When my clerks come to see me, come to my chambers in August, they all come in August. We have two weeks of indoctrination. And for two weeks, I tell them political correctness is not in these chambers. There is no political correctness. Zero. If you have an idea, I want to hear about it. If you have an idea and you think this co-clerk sitting across the table, that you’re smarter than this other clerk, so you don’t want to offend the clerk. I say, “You’ve got to go ahead and offend the clerk, because I want to hear about it.” And so we have lunch every day around a library table and engage in, we pick out cases or issues that are, a lot of issues in today’s world are ethical issues. They have to do with moral issues. There are a lot of things that go on in the law practice, the way lawyers act and the way cases are tried, and one thing or another, that implicate values. Morals is the best way I can think about putting it. So you are always asking the clerks, “What is this? There’s no rule for this.” I’m working on five cases right now that have deep ethical problems that are beneath the surface. In other words, the lawyers are arguing up here and the ethical problems are underpinning everything, and they won’t talk about it. But we have to talk about it, because we have to do justice and we have to get the bottom of the problem.

So then I say to the clerks, “We don’t have a black [letter] rule here. There’s nothing in the law of that, the canons of ethics or anywhere else that tells you this is right, and this is wrong. So what is the source of right and wrong? So they start talking about the source underpinning, the rules of ethics. And when you engage in that kind of a conversation, you forget about your ideas about this, that, and the other thing, because you’re right down to basics. And that’s what you have to do, and that’s what judging has required. And so there has to be an interchange of ideas. And you start out with that attitude in the law school, basically.

Levi: A judge lives in the adversary world. So there’s always a proponent and there’s always an opponent. And I’m sure you’ve had the experience, I know I did, where I would read a brief and I would say, “Wow, this is so convincing. There can’t be an answer to this.” Then you’d read the other brief and you’d say, “Wow, this is so convincing.”

Tjoflat: Yes.

Levi: “I can’t wait to read the reply brief.” And then you just sit there and say, “I’m really confused.”

Tjoflat: Yeah. Well, that’s true. And sometimes the answer is not in either brief.

Levi: That’s true, too.

Tjoflat: That’s not uncommon at all. Sometimes they’re both in agreement, and then you’d be suspect.
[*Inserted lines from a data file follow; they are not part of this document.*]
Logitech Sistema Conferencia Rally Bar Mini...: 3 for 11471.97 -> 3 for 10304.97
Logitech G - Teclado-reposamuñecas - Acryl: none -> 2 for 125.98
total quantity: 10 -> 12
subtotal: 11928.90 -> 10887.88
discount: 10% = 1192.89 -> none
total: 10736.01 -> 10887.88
Levi: Yeah. One of the, I would say one of the gaps or one of the differences that I’ve noticed over time, and I don’t think I’m the only one who’s noticed this is that most academics who study judges will say that judges act politically. And they’ll support this with a certain amount of statistics. And they’ll try to relate the decisions of the judge to the party of the appointing president if they’re looking at the federal system or the party of the appointing governor, if they’re looking at the state system, whereas judges do not think that they decide cases politically. And they find this extremely offensive. And this is a hard discussion to have.

Tjoflat: It was. You see it in the newspaper. There’s a decision. And so-and-so appointed this judge and this judge, and so-and-so appointed this one, which is really bad. Some people think, I don’t know, in the profession, I’ll put it that way. That would be everybody. They think we’re on the court of appeals that we have bench memoranda or we’ve read the briefs and made up your mind. That is a belief that is pretty widespread, that we’ve made up our minds. I will tell you from my own experience, that at least 50% of the oral arguments I’ve ever heard, what I may have thought ahead of time is wrong. Because the oral argument, that’s this conversation between bench and bar, it starts surfacing what really the issue in the case is. And sometimes it’s hidden altogether. But I think it’s not possible to write opinions that say one and one turn out to be three.
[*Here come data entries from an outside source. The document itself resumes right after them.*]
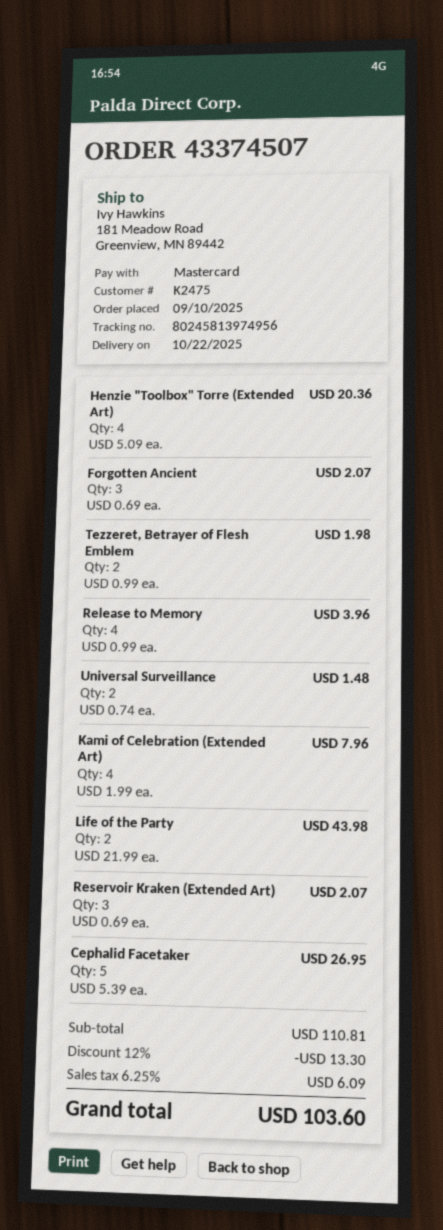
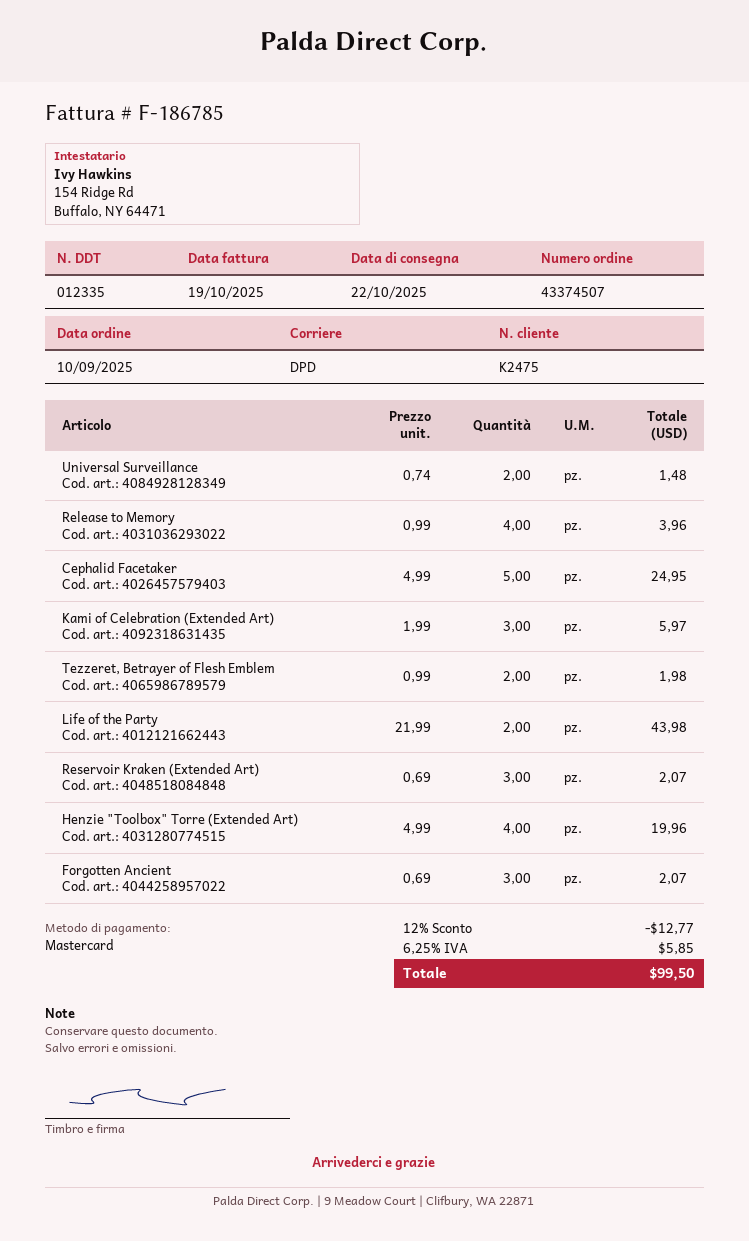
Henzie "Toolbox" Torre (Extended Art): 4 x 5.09 = 20.36 -> 4 x 4.99 = 19.96
Kami of Celebration (Extended Art): 4 x 1.99 = 7.96 -> 3 x 1.99 = 5.97
Cephalid Facetaker: 5 x 5.39 = 26.95 -> 5 x 4.99 = 24.95
discount: 12% = 13.30 -> 12% = 12.77
tax: 6.25% = 6.09 -> 6.25% = 5.85
total: 103.60 -> 99.50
Levi: That’s usually the first draft.

Tjoflat: That’s the first draft. So you have to have an open mind. You’re looking for the answer to a problem. All judges are dealing with problems and you’re looking for an answer. It’s like you have a Rubik’s Cube that’s jammed together. You’ve got to take it apart and put it back together again. And it doesn’t look like it did beforehand.

Levi: So you’ve hired 110 Duke Law students to be your law clerks. And then there have been a few from lesser schools, lesser places, which is only fair. What do you hope your law clerks will get from the year with you?
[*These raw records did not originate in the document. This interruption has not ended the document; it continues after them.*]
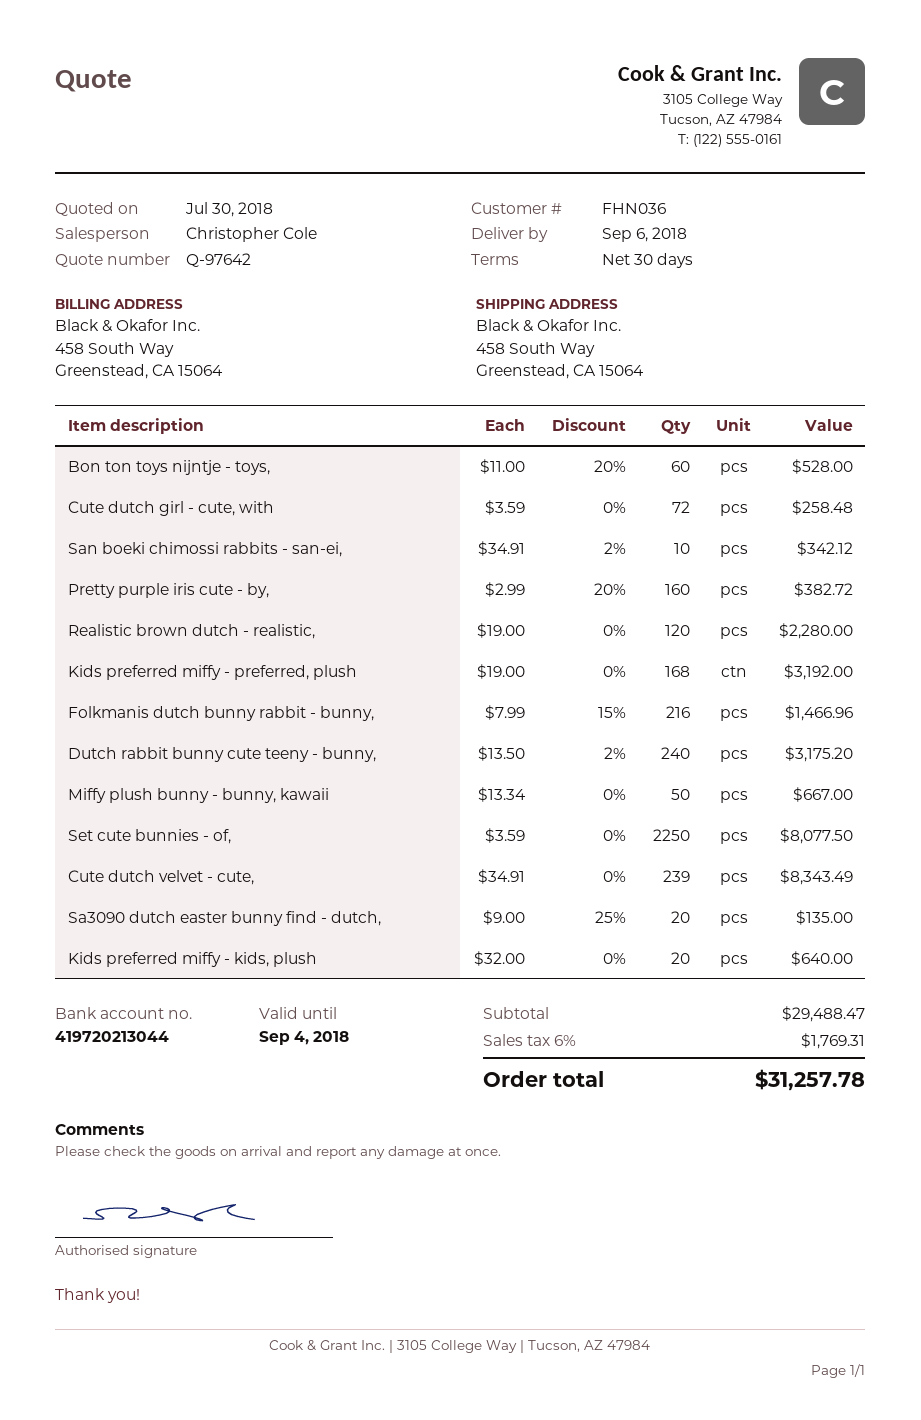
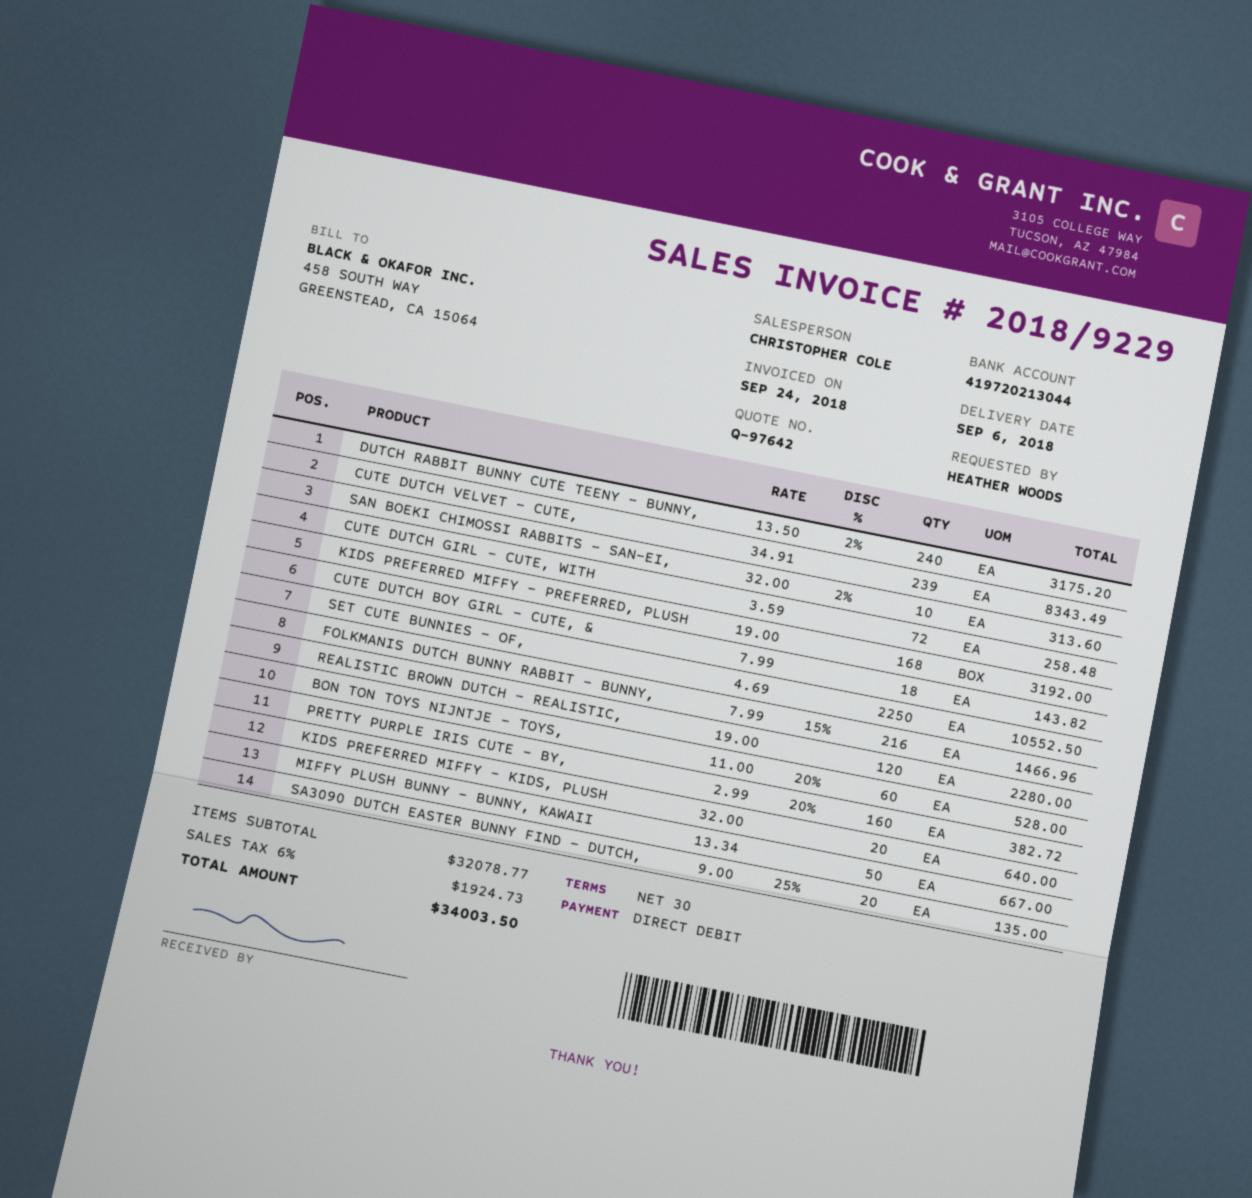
San boeki chimossi rabbits - san-ei,: 10 x 34.91 - 2% = 342.12 -> 10 x 32.00 - 2% = 313.60
Set cute bunnies - of,: 2250 x 3.59 = 8077.50 -> 2250 x 4.69 = 10552.50
CUTE DUTCH BOY GIRL - CUTE, &: none -> 18 x 7.99 = 143.82
subtotal: 29488.47 -> 32078.77
tax: 6% = 1769.31 -> 6% = 1924.73
total: 31257.78 -> 34003.50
Tjoflat: Well, historically my experience from the Duke Law school has been fairly balanced in their approach to the law without an agenda that’s bent some out of shape. I have run into some of those. It takes about six months to pound it out of them. And I remember one time I had a clerk who had a PhD in economics. He taught economics for 10 years at university. And we had a case. And he said, “Judge,” it was a trust case, “We’re going to decide this.” He had some … some issue he wanted… I said, “No. No, John, we can’t do that. That’s not in this case.” And about a month, he figured out it wasn’t in this case.

So if we had written the opinion with that in the case, a sophisticated reader knows, Tjoflat, you’ve gone off in left field or right field or someplace, over the fence, and that this case doesn’t involve that.

Levi: Right. But I know that working with your clerks, this is just such a… The joy that you have in that, you’ve conveyed that over time. I know you have every five years, you have a reunion and you’re very close to your law clerks over time. Why don’t you talk about what they’ve meant to you in your life?

Tjoflat: Well, I write a year-end letter, right before New Year’s. It tells what the court as a whole has been doing, because they know the judges, and so forth and so on. I introduce them to new judges. I tell them what some of them have been doing. For example, somebody, the clerk back in the ’80s, I’ll say something because a bunch of people who clerked in the ’80s will know this individual. And then you just follow their careers.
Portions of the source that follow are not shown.